# Quantization-aware Training (QAT) for Object Detection with Model Garden

This tutorial demonstrates how to apply [quantization-aware training (QAT)](https://github.com/tensorflow/models/tree/master/official/projects/qat/vision) from a pre-trained checkpoint, export the checkpoint to a TFLite and run inference on an image, for object detection task, using [Tensorflow Model Garden](https://github.com/tensorflow/models/tree/master/official) library.

Tensorflow Model Garden contains a collection of
state-of-the-art models, implemented with TensorFlow's high-level APIs.
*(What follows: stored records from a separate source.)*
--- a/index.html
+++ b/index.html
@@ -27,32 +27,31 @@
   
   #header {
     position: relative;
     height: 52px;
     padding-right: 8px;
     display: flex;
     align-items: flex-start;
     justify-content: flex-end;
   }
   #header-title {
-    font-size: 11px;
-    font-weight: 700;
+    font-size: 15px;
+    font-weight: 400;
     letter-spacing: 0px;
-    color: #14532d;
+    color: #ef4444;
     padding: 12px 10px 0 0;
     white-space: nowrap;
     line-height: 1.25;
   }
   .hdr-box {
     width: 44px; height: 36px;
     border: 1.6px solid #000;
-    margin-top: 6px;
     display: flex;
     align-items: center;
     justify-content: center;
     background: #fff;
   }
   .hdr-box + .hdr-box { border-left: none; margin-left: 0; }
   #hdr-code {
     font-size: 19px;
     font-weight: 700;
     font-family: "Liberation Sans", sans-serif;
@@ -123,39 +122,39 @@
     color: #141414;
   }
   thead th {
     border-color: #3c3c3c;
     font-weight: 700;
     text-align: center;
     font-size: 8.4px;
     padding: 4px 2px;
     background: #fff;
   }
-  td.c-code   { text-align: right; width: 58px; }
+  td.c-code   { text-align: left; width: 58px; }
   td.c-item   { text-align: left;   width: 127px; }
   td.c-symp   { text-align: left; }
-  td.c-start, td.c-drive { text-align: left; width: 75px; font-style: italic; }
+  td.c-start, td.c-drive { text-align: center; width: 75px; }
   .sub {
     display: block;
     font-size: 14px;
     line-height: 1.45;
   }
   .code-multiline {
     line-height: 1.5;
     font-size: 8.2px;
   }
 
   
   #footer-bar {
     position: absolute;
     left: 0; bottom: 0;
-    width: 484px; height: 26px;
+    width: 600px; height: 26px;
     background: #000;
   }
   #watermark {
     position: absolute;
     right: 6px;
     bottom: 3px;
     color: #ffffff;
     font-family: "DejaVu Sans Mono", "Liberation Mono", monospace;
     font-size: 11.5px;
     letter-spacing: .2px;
The
implementations demonstrate the best practices for modeling, letting users to
take full advantage of TensorFlow for their research and product development.

In this tutorial, we will use MobileNetV2 backbone with RetinaNet framework as an example to walk you through the process of applying QAT. This assumes you have already trained a model using Tensorflow Model Garden.

## Install Necessary Dependencies

In [None]:
!pip install -U tf-models-nightly

Looking in indexes: https://pypi.org/simple, https://us-python.pkg.dev/colab-wheels/public/simple/
Collecting tf-models-nightly
  Downloading tf_models_nightly-2.11.0.dev20221221-py2.py3-none-any.whl (2.5 MB)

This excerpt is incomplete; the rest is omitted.